Il y a dans ces remarques, si je ne me trompe, un mélange d’imagination, de sentiment et de finesse, qu’il est bien rare de trouver dans les poétiques les plus vantées. Les vues critiques de l’auteur, dans d’autres chapitres encore, me paraissent avoir les plus féconds résultats et la plus piquante nouveauté. Il prouve très bien que le christianisme, en perfectionnant les idées morales, fournit à la poésie moderne une espèce de beau idéal que ne pouvaient connaître les anciens. Je crois qu’à beaucoup d’égards son opinion est fondée. Racine avoue lui-même qu’il n’aurait pu faire supporter son Andromaque, si, comme dans Euripide, elle eût tremblé pour Molossus et non pour Astyanax, pour le fils de Pyrrhus, et non pour celui d’Hector. On ne croit point, dit-il très bien, qu’elle doive aimer un autre mari que le premier[8]. Virgile l’avait déjà senti confusément, et, dans le troisième livre de l’Énéide, il cherche à sauver autant qu’il peut l’honneur d’Andromaque. Elle rougit et baisse les yeux devant Énée, qui débarque en Épire :

Dejecit vultum, et demissá voce locuta est, etc.

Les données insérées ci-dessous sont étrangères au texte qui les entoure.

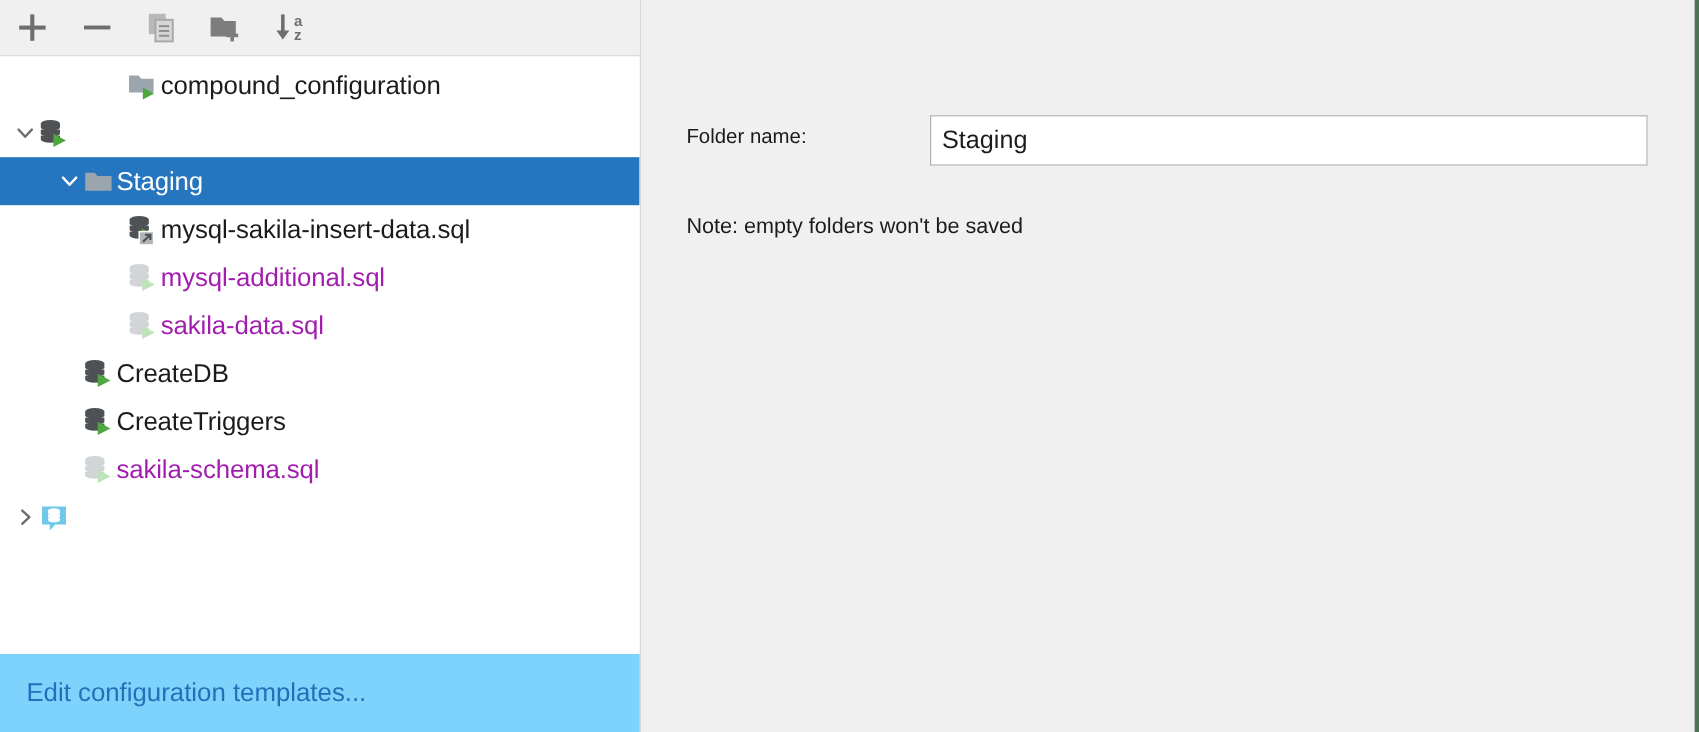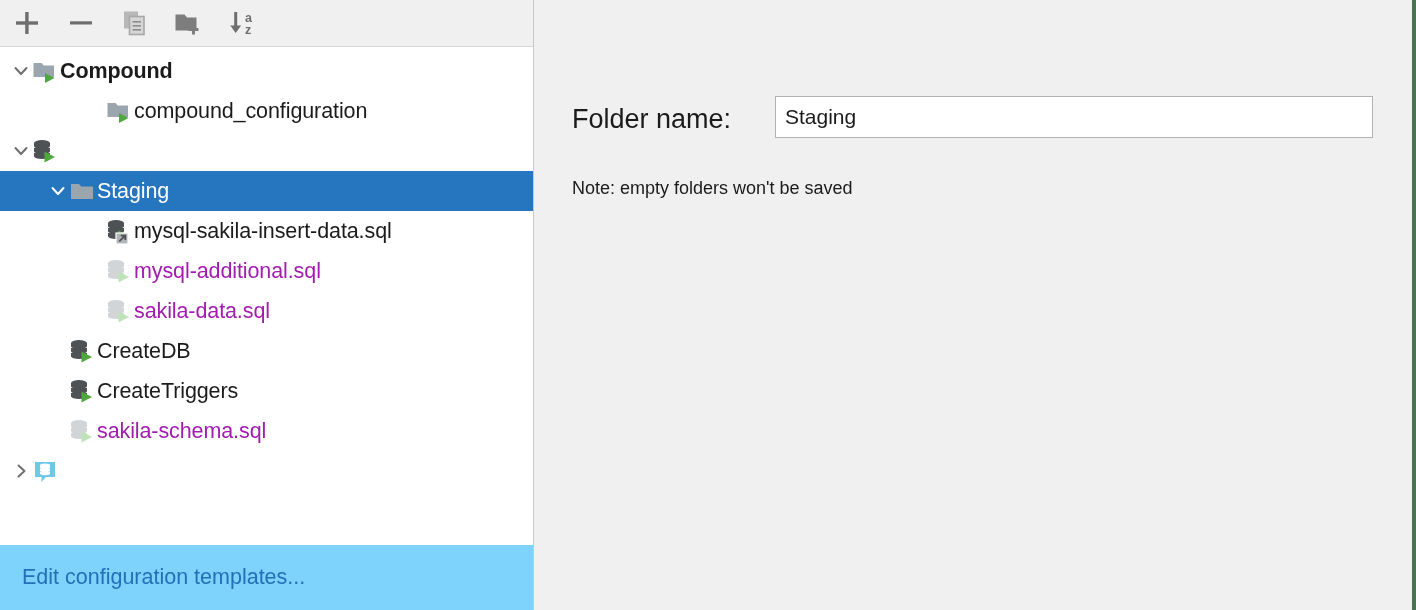--- a/index.html
+++ b/index.html
@@ -105,21 +105,21 @@
   
   #right-panel {
     flex: 1 1 auto;
     height: 610px;
     background: #f0f0f0;
     position: relative;
   }
   #folder-name-label {
     position: absolute;
     left: 38px; top: 104px;
-    font-size: 27px;
+    font-size: 17px;
     color: #1b1b1b;
   }
   #folder-name-input {
     position: absolute;
     left: 241px; top: 96px;
     width: 598px; height: 42px;
     background: #ffffff;
     border: 1px solid #b2b2b2;
     font-family: "Liberation Sans", sans-serif;
     font-size: 21px;
@@ -189,34 +189,20 @@
             <path d="M2.3 17.5 L13.1 17.5 L7.7 25 Z" fill="#6e6e6e"></path>
             <text x="17" y="13.5" font-family="Liberation Sans, sans-serif" font-size="12.5" font-weight="bold" fill="#6e6e6e">a</text>
             <text x="17" y="25.5" font-family="Liberation Sans, sans-serif" font-size="12.5" font-weight="bold" fill="#6e6e6e">z</text>
           </svg>
         </span>
       </div>
 
     </div>
 
     <div id="tree">
-        <div class="row ind0">
-          <span class="chev" style="color: rgb(110, 110, 110);">
-            <svg width="20" height="20" viewBox="0 0 20 20">
-              <path d="M4.5 7 L10 13 L15.5 7" stroke="currentColor" stroke-width="2" fill="none" stroke-linecap="round" stroke-linejoin="round"></path>
-            </svg>
-          </span>
-          <span class="icon-wrap">
-            <svg width="26" height="26" viewBox="0 0 26 26">
-      <path d="M1.5 5 h8 l2.2 2.6 h10.3 v11.4 h-20.5 z" fill="#9aa5ad"></path>
-      <path d="M13 15 L22.5 20 L13 25 Z" fill="#4fa83d"></path>
-            </svg>
-          </span>
-          <span class="label bold">Compound</span>
-        </div>
         <div class="row ind2">
           <span class="chev empty" style="color: rgb(110, 110, 110);">
             <svg width="20" height="20" viewBox="0 0 20 20">
               <path d="M4.5 7 L10 13 L15.5 7" stroke="currentColor" stroke-width="2" fill="none" stroke-linecap="round" stroke-linejoin="round"></path>
             </svg>
           </span>
           <span class="icon-wrap">
             <svg width="26" height="26" viewBox="0 0 26 26">
       <path d="M1.5 5 h8 l2.2 2.6 h10.3 v11.4 h-20.5 z" fill="#9aa5ad"></path>
       <path d="M13 15 L22.5 20 L13 25 Z" fill="#4fa83d"></path>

Puis, d’une voix embarrassée, elle raconte que le fils d’Achille, en la quittant pour Hermione, l’a fait épouser au troyen Hélénus :

Me famulam, famuloque Heleno transmisit habendam, etc.

Mais, en dépit de cette rougeur et de cet embarras que lui donne Virgile, la veuve d’Hector ne parait point assez justifiée à J.-B. Rousseau, qui la cite auprès de la matrone d’Éphèse, dans une ode charmante :

Andromaque, en moins d’un lustre,
Remplaça deux fois Hector.


Racine s’est bien gardé de suivre en tout les traditions connues. Chez lui Andromaque ressemble précisément à ces veuves des premiers siècles chrétiens, où l’idée d’un second mariage eût semblé profane, et presque coupable, à ces Paule et à ces Marcelle, qui, retirées dans un cloître, indifférentes à tous les spectacles du monde, et toujours vêtues de deuil, ne regardaient plus que le tombeau de l’époux à qui elles avaient promis leur foi, et le Ciel où leurs premiers nœuds devaient se rejoindre éternellement. Il est donc vrai que le caractère de la veuve d’Hector, en prenant les couleurs sévères du christianisme, devient plus pur et plus touchant que dans l’antiquité même.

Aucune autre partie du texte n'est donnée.